Failure Isn’t The Goal Of “Failing Fast”

“Fail fast” is a common motto in tech – especially in the startup world. It’s celebrated that you failed fast, and that’s a positive thing – as long as you know why.

Unfortunately, it’s been parroted as a mantra for so long that a lot of people don’t seem to understand the reasoning behind it anymore. I’ve known a number of people in tech who seemed to think that the point of failing fast was that you failed…

I’ve always kind of boggled at that. I realize that, if you repeat something often enough, it has a tendency to lose meaning, but still – in what kind of world does that make sense? “Yay! We failed. Let’s do it again and light some more money on fire!”

The point of Fail Fast isn’t to fail – it’s to realize that you’re doing the wrong thing as early as possible and adjust course. It’s a way of cutting down on the size of your problem space with a minimum of effort and resources (time, money, etc).

The reason a company or person wants to fail fast isn’t to fail. It’s so they can succeed. The faster you realize you’re doing the wrong thing, you can stop doing that thing, figure out why it’s the wrong thing, and decide what a better approach may be. Then you repeat that cycle.

Eventually, you should find something that works. It’s not failure that’s being celebrated – it’s learning.

In a startup (or even an established business if you’re launching a new product), you may throw a whole lot of features at the wall to see what people actually want and are willing to pay for. A lot of those will be dead ends and you shouldn’t keep spending money, time and effort on them when you figure that out.

If you’re trying to solve a technical problem, you may have a number of approaches in mind that might work.
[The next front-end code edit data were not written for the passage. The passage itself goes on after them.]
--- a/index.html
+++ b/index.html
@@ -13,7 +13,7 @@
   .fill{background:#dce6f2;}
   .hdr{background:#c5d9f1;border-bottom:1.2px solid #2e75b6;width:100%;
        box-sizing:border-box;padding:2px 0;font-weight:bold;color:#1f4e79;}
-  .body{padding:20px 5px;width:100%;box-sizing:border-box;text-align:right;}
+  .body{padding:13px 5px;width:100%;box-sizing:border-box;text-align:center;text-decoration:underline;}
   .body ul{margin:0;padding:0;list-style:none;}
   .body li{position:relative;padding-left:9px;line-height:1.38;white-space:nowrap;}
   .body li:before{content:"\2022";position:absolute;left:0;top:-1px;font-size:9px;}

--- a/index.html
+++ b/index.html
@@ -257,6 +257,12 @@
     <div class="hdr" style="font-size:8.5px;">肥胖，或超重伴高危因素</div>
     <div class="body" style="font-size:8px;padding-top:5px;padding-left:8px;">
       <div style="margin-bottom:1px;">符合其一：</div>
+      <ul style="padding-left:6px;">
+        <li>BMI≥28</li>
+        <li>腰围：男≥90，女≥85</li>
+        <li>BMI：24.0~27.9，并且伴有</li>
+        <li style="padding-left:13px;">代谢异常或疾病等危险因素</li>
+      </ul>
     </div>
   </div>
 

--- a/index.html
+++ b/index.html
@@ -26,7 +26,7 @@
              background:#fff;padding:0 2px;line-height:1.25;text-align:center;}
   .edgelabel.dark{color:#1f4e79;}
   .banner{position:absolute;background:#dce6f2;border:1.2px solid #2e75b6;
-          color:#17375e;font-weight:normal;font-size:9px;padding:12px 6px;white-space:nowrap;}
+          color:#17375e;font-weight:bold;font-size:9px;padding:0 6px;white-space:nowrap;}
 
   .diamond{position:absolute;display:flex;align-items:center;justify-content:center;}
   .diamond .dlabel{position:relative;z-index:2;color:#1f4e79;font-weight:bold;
Chances are that you’ll try at least a couple of them before you find one that both works and falls within the budget of time/money/effort that make sense.

As an aside, this is part of why “reusable code” is starting to fall out of favor and is being supplanted by “replaceable code.” Sometimes (especially in startups), you just need to rapidly prototype something that will work for now and then replace it with something more performant later when you’ve got the time and funds to do so.

What you don’t want is for some manager or group to keep going with an idea what is obviously not going to work or provide the value that you need just because they’re afraid to say “this isn’t going to work” or because that’s what they think you want.

This is why the emphasis is put on failing fast.

I once worked for a manager who I asked point blank what would happen if the approach didn’t work or the deadline wouldn’t be met – in other words, what kind of contingency plan we had. His response was that he didn’t give people that option because, if he did, they wouldn’t meet his demands.

That’s the wrong damned answer. For so many reasons.

Failure is always an option in business. In fact, with any given implementation, it may be a better option than succeeding with what you’re trying. If, during the course of working on something, you find a better way to achieve the business value you want to provide and it will take the same (or less) time, cost the same (or less) to produce, and be of a possibly higher quality or be more sustainable, you should really think about adjusting course.

Pulling the macho “failure isn’t an option” BS is just you being insecure and trying to look good to your higher ups because you’re “a strong leader.” (This doesn’t actually make you a strong leader and, if it does make you look better to your higher ups, your org has more problems than we have time to unwind here.)

Being open to people telling you “this isn’t working and here’s why” is not only the sensible approach, but is actually a sign of real leadership.

Yes – be open to an approach failing. Don’t make the point of the exercise to fail, though. The point is to figure out what succeeds as quickly and cheaply as possible and that requires having a learning/growth mindset and being able to admit that you’re approaching something in the wrong way.

So go out there and try things. Learn from the things that don’t work, and try to realize that they aren’t going to work sooner rather than later. Fail fast, figure out what went wrong, then get it right.